Rückzahlungsanspruch prüfen

Gaslieferungsverträge wegen Ölpreisbindung unwirksam

Der Bundesgerichtshof (BGH) hat die Rechte der Gaskunden gestärkt und im März die Kopplung der Gaspreise an den Ölpreis gekippt. Eine Bürgerinitiative und mehrere Kunden hatten gegen entsprechende Gasverträge geklagt.

Die Richter hatten über Klauseln aus sogenannten Sonderverträgen zu entscheiden, in denen die Gaspreise an die Preise für extra leichtes Heizöl gekoppelt werden, die monatlich vom statistischen Bundesamt veröffentlicht werden.

Das Gericht beurteilte diese Preisänderungsklausel als Benachteiligung der Kunden.
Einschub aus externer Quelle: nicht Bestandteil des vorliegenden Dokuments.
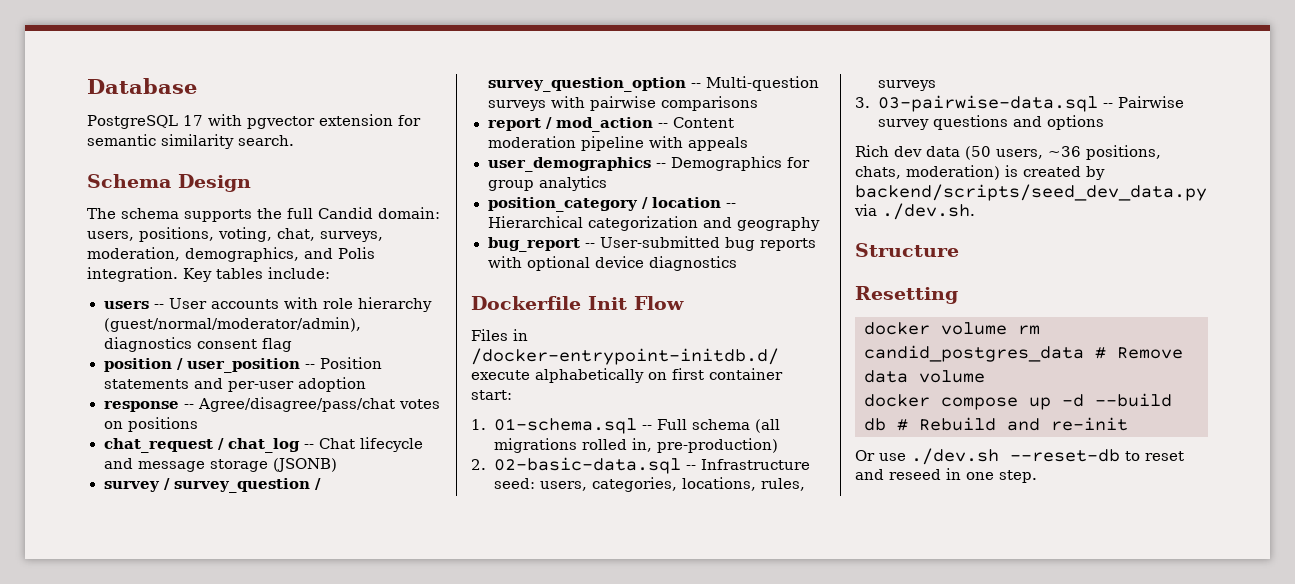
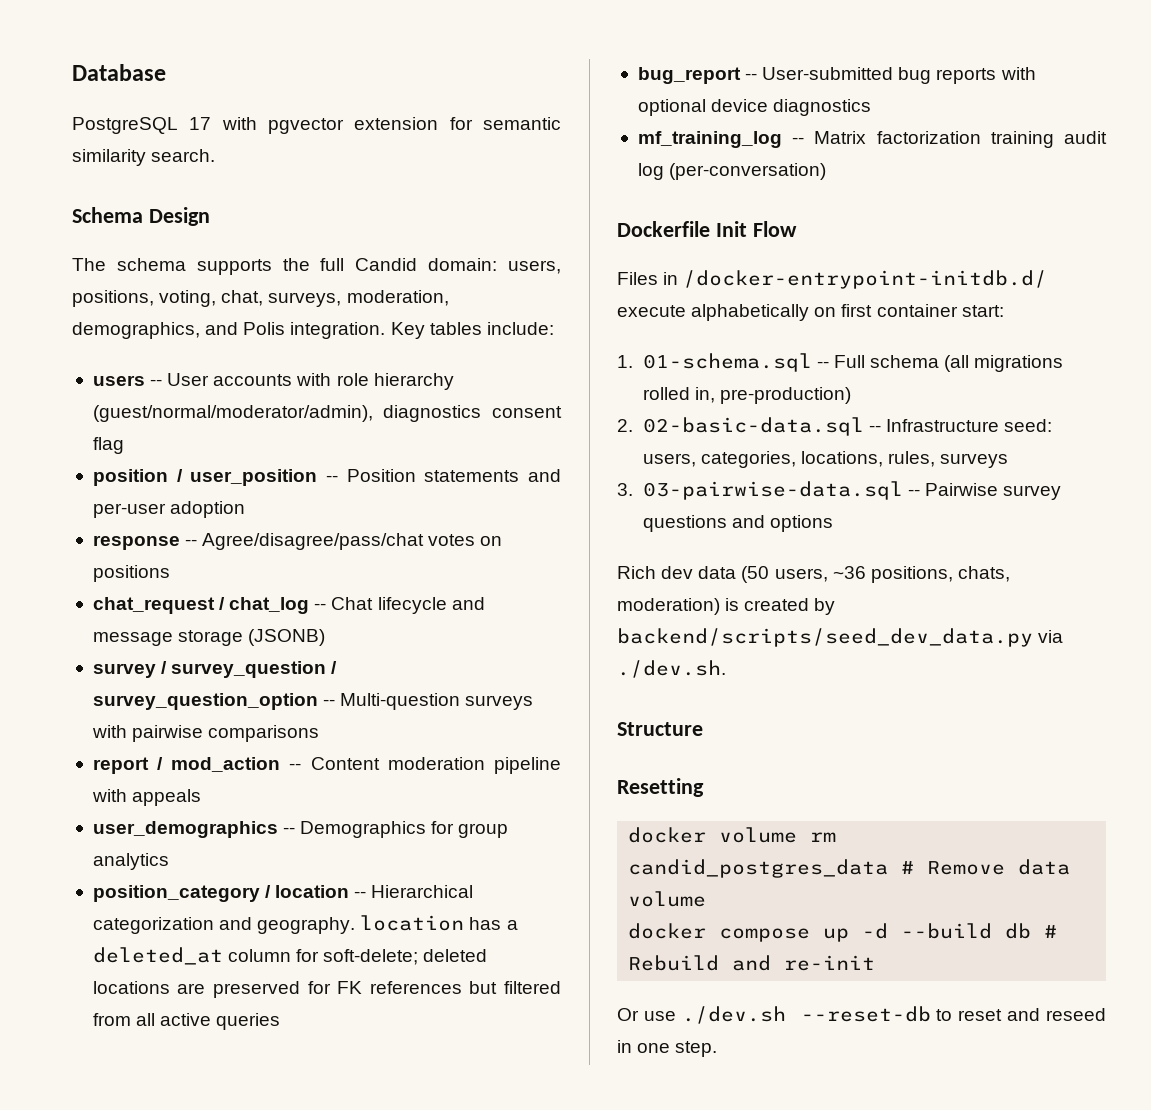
- position_category / location -- Hierarchical categorization and geography
+ position_category / location -- Hierarchical categorization and geography. location has a deleted_at column for soft-delete; deleted locations are preserved for FK references but filtered from all active queries
+ mf_training_log -- Matrix factorization training audit log (per-conversation)

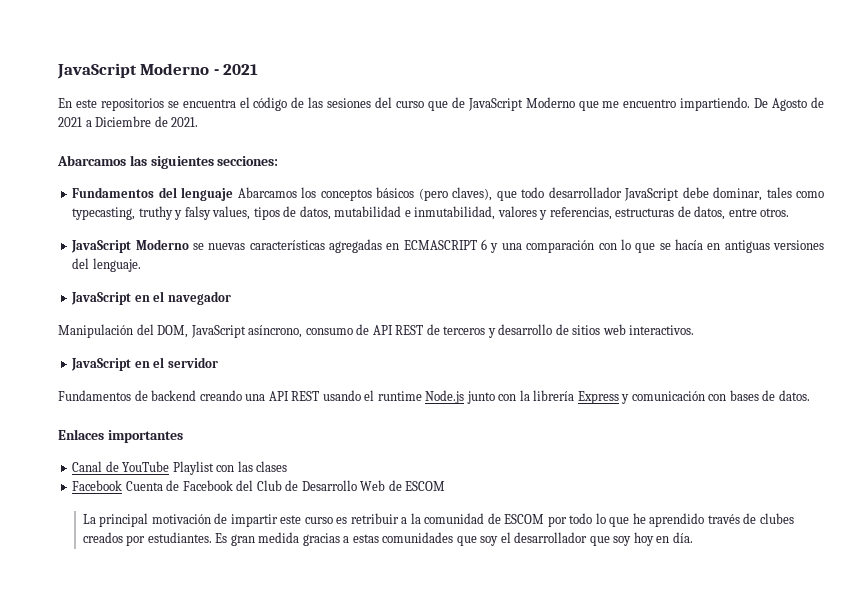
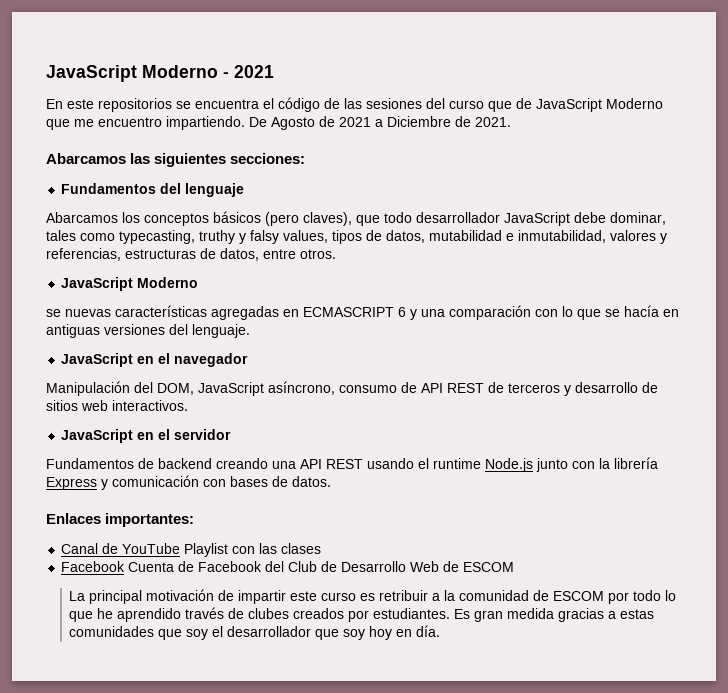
- Fundamentos del lenguaje Abarcamos los conceptos básicos (pero claves), que todo desarrollador JavaScript debe dominar, tales como typecasting, truthy y falsy values, tipos de datos, mutabilidad e inmutabilidad, valores y referencias, estructuras de datos, entre otros.
- JavaScript Moderno se nuevas características agregadas en ECMASCRIPT 6 y una comparación con lo que se hacía en antiguas versiones del lenguaje.
+ Fundamentos del lenguaje
+ Abarcamos los conceptos básicos (pero claves), que todo desarrollador JavaScript debe dominar, tales como typecasting, truthy y falsy values, tipos de datos, mutabilidad e inmutabilidad, valores y referencias, estructuras de datos, entre otros.
+ JavaScript Moderno
+ se nuevas características agregadas en ECMASCRIPT 6 y una comparación con lo que se hacía en antiguas versiones del lenguaje.
- Enlaces importantes
+ Enlaces importantes:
Unzulässige Profite seien möglich, weil etwaige Kostensenkungen bei Netz und Vertrieb nicht berücksichtigt würden, hieß es zur Begründung. Es sei nicht zwingend, dass die Kosten der Gasversorger entsprechend den Heizölpreisen steigen. Die Unternehmen könnten sich durch die direkte Anbindung deshalb zusätzliche Gewinne verschaffen.

Wie häufig im Allgemeinen Geschäftsbedingungs- Recht gelten die Ausführungen zu Verbraucherverträgen im Grundsatz auch für Verträge zwischen Unternehmern.

Preisänderungsklauseln dürfen auch zwischen Unternehmern nicht zur nachträglichen Gewinnerhöhung genutzt werden. Die Rechtsprechung ist deshalb auch auf industrielle Lieferverträge anwendbar.

Folge des Urteils ist, dass Gaskunden mit einer alleinigen Ölpreisbindung künftige Preiserhöhungen verweigern können.

Ob bereits gezahlte Erhöhungen zurückgeforder0 werden können, hängt vom Einzelfall ab. Der BGH hatte in früheren Fällen entschieden, dass Preiserhöhungen als akzeptiert gelten, wenn sie bezahlt wurden.

Es ist davon auszugehen, dass die großen Gasversorger bereits vor der sich abzeichnenden Entscheidung des BGH auf eine einvernehmliche Änderung der Verträge gedrängt haben. Für Unternehmen, bei denen eine solche Vertragsänderung nicht stattgefunden hat, empfiehlt sich, zu überprüfen, inwieweit die Verträge eine Koppelung des Gaspreises an die Heizölpreise enthalten.